RODEOS Ingest¶
The aim of the RODEOS (Raw Omics Data accEss and Organisation System) system is to facilitate the management and access to Omics raw mass data (e.g., genomics or proteomics data). The system itself is based on the iRODS ecosystem:
iRODS for mass data storage and meta data management,
Metalnx as a graphical user interface to iRODS, and
Davrods for WebDAV based access to the data.

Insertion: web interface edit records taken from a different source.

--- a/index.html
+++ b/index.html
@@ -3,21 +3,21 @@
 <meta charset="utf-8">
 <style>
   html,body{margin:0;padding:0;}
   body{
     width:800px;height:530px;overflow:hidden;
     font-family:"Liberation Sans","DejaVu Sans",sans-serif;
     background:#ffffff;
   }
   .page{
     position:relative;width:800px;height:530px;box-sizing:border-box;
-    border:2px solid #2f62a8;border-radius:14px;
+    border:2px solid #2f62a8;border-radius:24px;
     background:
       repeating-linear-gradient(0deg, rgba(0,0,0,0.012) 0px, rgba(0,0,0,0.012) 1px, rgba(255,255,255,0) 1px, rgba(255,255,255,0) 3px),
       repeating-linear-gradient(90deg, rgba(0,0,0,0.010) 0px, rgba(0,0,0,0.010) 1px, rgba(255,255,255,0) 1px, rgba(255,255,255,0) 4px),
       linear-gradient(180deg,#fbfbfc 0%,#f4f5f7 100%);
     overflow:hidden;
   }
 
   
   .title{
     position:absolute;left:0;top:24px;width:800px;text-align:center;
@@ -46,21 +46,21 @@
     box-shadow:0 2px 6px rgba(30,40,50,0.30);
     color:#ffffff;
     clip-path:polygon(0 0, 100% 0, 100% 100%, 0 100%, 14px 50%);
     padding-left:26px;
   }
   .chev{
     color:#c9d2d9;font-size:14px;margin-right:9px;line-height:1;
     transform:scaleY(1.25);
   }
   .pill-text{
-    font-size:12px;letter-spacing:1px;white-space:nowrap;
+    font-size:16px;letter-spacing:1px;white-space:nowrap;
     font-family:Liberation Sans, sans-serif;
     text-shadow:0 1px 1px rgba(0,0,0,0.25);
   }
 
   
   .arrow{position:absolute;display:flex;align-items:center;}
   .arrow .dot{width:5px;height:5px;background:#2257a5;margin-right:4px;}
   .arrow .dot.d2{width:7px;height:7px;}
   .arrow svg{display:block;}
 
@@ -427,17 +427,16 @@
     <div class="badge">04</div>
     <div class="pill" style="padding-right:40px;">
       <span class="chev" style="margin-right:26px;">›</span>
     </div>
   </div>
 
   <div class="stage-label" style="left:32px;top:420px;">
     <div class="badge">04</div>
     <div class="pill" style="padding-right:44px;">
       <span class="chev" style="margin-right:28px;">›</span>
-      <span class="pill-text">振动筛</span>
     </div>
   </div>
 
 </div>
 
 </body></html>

This is the documentation for the data ingest (aka data import) subsystem. That is, for the import of data into iRODS employing the irods_capability_automated_ingest (ICAI) library.
This documentation provides the following information:
the implemented logic / workflow,
the installation of the ingest services (that are based on Celery as ICAI is based on Celery),
the configuration the module using environment variables, and
how to properly call the importa via ICAI.

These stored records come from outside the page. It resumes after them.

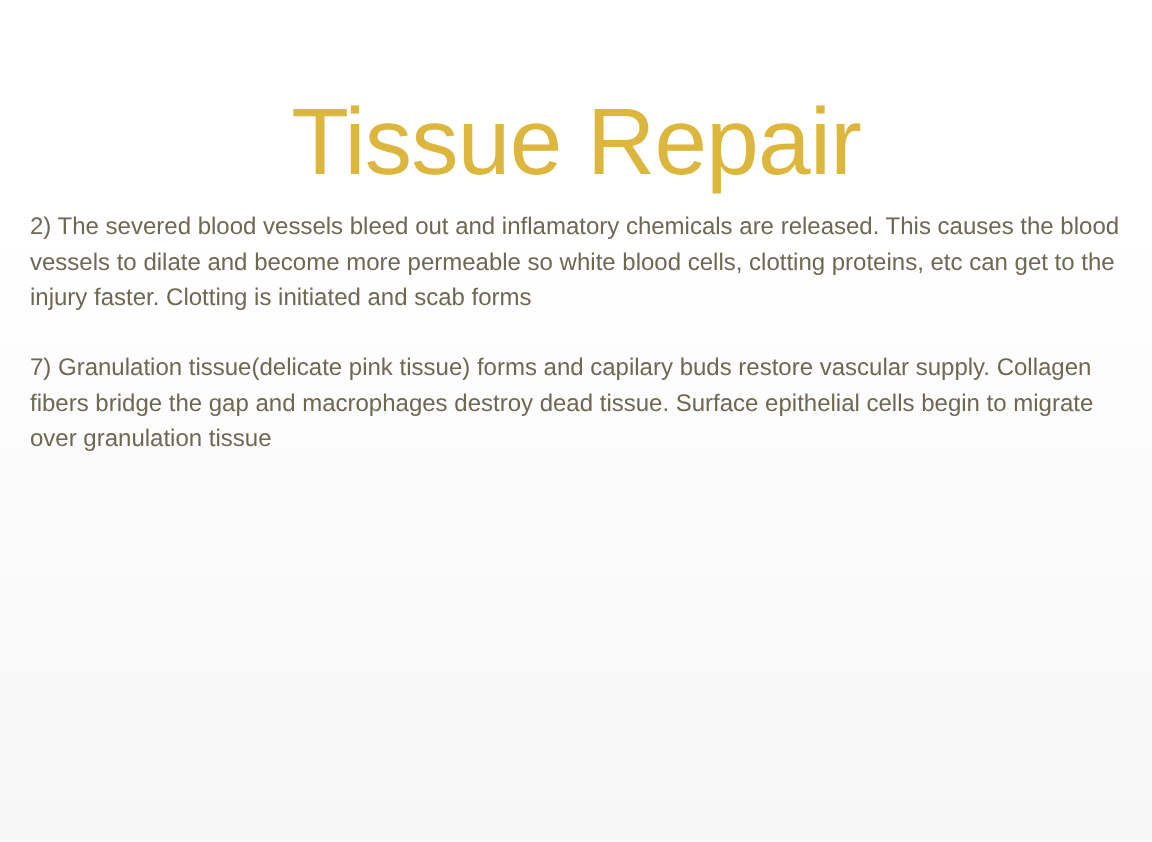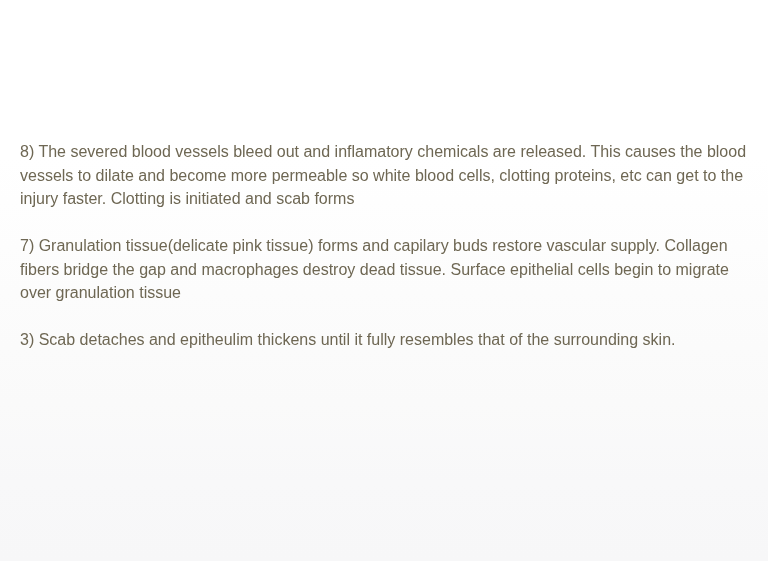--- a/index.html
+++ b/index.html
@@ -60,20 +60,20 @@
   }
   .para:last-child {
     margin-bottom: 0;
   }
 </style>
 </head>
 <body>
 
 <div id="slide">
 
+  <h1 id="slide-title">Tissue Repair</h1>
 
   <div id="body-block">
-    <p class="para">8) The severed blood vessels bleed out and inflamatory chemicals are released. This causes the blood vessels to dilate and become more permeable so white blood cells, clotting proteins, etc can get to the injury faster. Clotting is initiated and scab forms</p>
+    <p class="para">2) The severed blood vessels bleed out and inflamatory chemicals are released. This causes the blood vessels to dilate and become more permeable so white blood cells, clotting proteins, etc can get to the injury faster. Clotting is initiated and scab forms</p>
     <p class="para">7) Granulation tissue(delicate pink tissue) forms and capilary buds restore vascular supply. Collagen fibers bridge the gap and macrophages destroy dead tissue. Surface epithelial cells begin to migrate over granulation tissue</p>
-    <p class="para">3) Scab detaches and epitheulim thickens until it fully resembles that of the surrounding skin.</p>
   </div>
 
 </div>
 
 </body></html>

Where necessary, it provides hints on the configuration of external software such as Redis (an indirect dependency through Celery). However, for an overview of the “super” system RODEOS itself and the individual external libraries, please see the corresponding documentation.
Installation¶
Please also refer to the the documentation of irods_capability_automated_ingest (ICAI).
Dependencies¶
Python 3¶
Python version 3.6 is required. There currently (January 2020) is a limitation in ICAI that prevents it from being run on Python 3.7 and above. Once this limitation has been removed, RODEOS Ingest will be able to run on Python 3.6 and above.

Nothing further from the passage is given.